Found this once and then forgot it, so I just found it again.  I’m going to try it out, it would be nice to have some sense of accuracy in option prices coming out of MC. It’s an article on a technique which it claims to be from Knuth ultimately. I don’t get it right away, as it says it’s not obvious that it gives the right answer. but it’s supposed to be accurate and tolerate roundoff etc. it seems to be adding numbers of different magnitudes just as any other technique, which can cause roundoff, but it does seem to only subtract numbers of similar magnitudes.

maybe a good use for a class/object, since it keeps some running variables, which i also have yet to learn in python.
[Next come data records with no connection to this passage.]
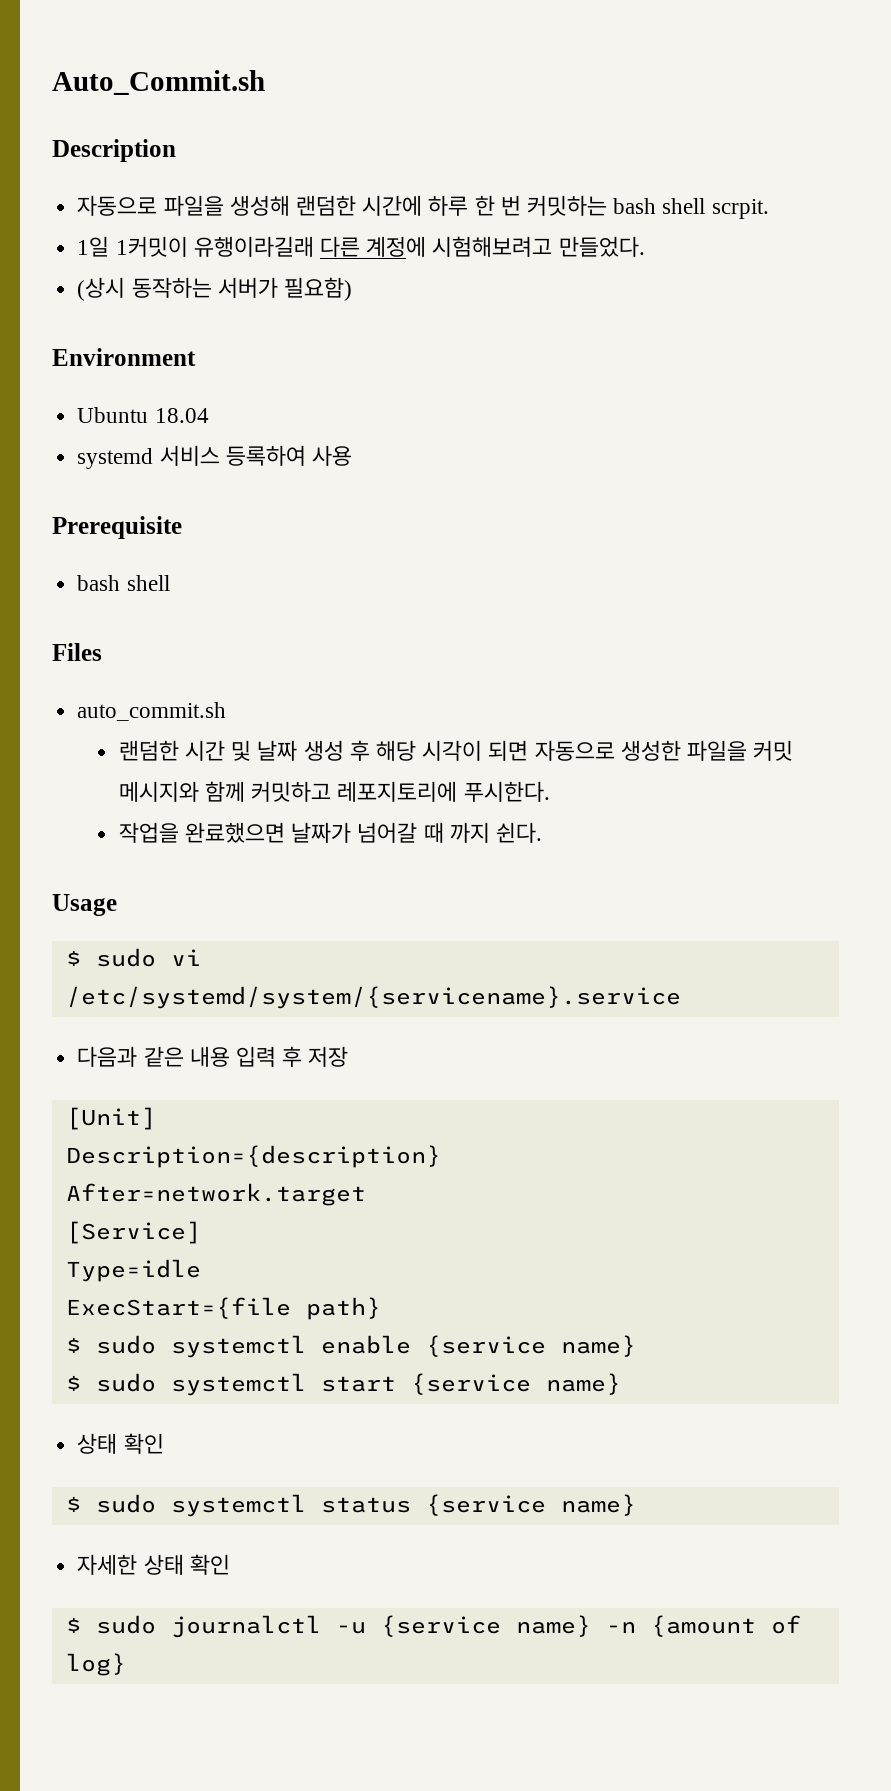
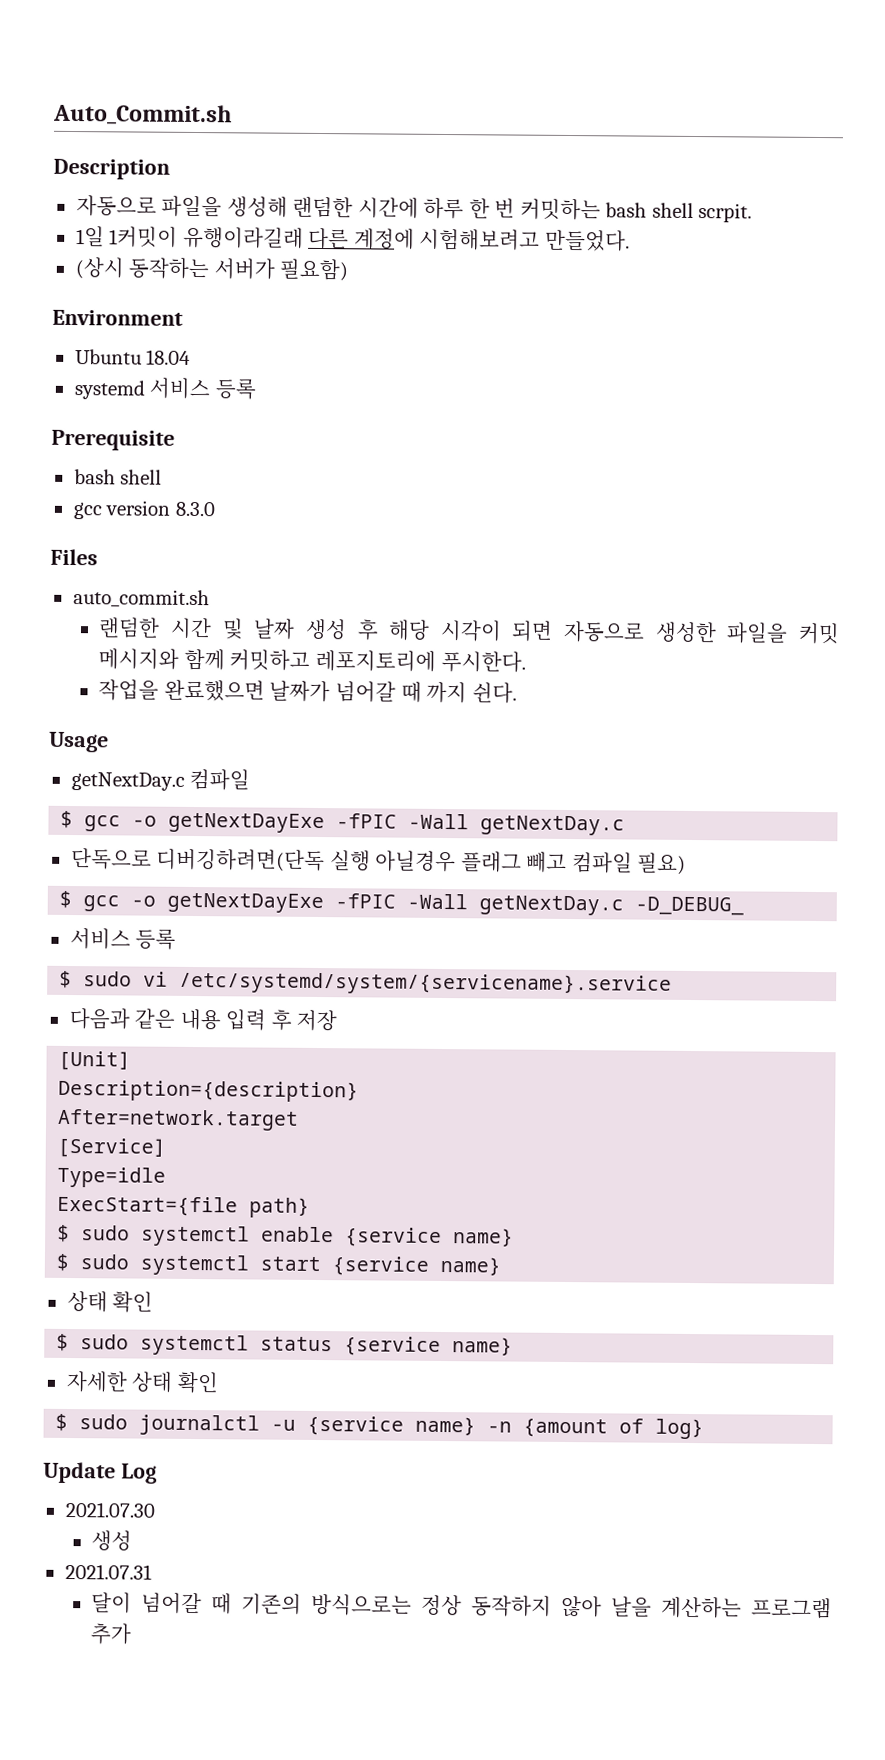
- systemd 서비스 등록하여 사용
+ systemd 서비스 등록
+ gcc version 8.3.0
+ getNextDay.c 컴파일
+ $ gcc -o getNextDayExe -fPIC -Wall getNextDay.c
+ 단독으로 디버깅하려면(단독 실행 아닐경우 플래그 빼고 컴파일 필요)
+ $ gcc -o getNextDayExe -fPIC -Wall getNextDay.c -D_DEBUG_
+ 서비스 등록
+ Update Log
+ 2021.07.30
+ 생성
+ 2021.07.31
+ 달이 넘어갈 때 기존의 방식으로는 정상 동작하지 않아 날을 계산하는 프로그램 추가

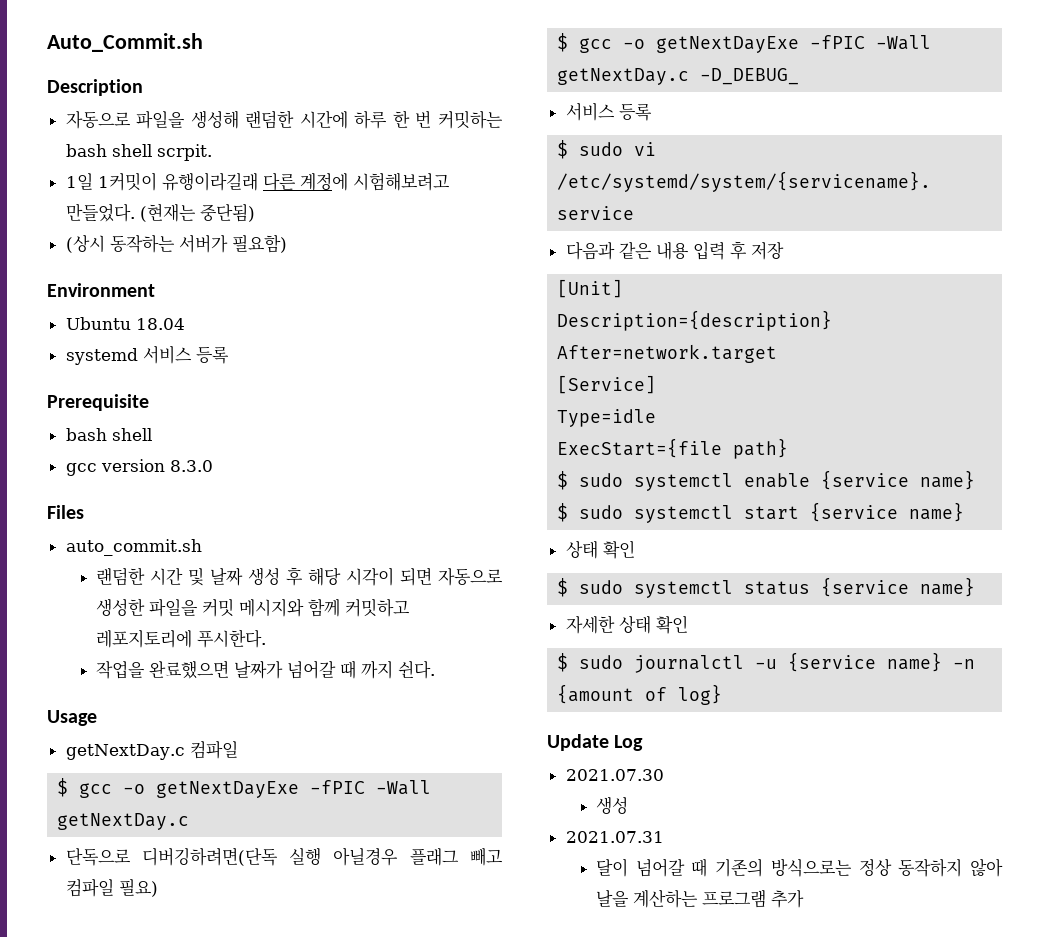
+ (현재는 중단됨)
ok its done. python classes are pretty neat. the __str__(self) is nice. but it’s awfully clunky to have to write self.n etc all the time, and i think its inconsistent considering how much automatic scoping python does already. im always worried about aliasing problems in python since there’s automatic references in places where i don’t expect them and this inconsistency isn’t reassuring. but for this particular application the class paradigm is remarkably convenient. and now that i have stdev, i also put in 95% CI and now i have some new useful data.

and another place where i got burned.  if you look in my code below, there’s a spot where i have self.n+0. in the denominator.  without the +0. it was treating it as an int.  i hope one day we get a language which automatically promotes to float when this happens.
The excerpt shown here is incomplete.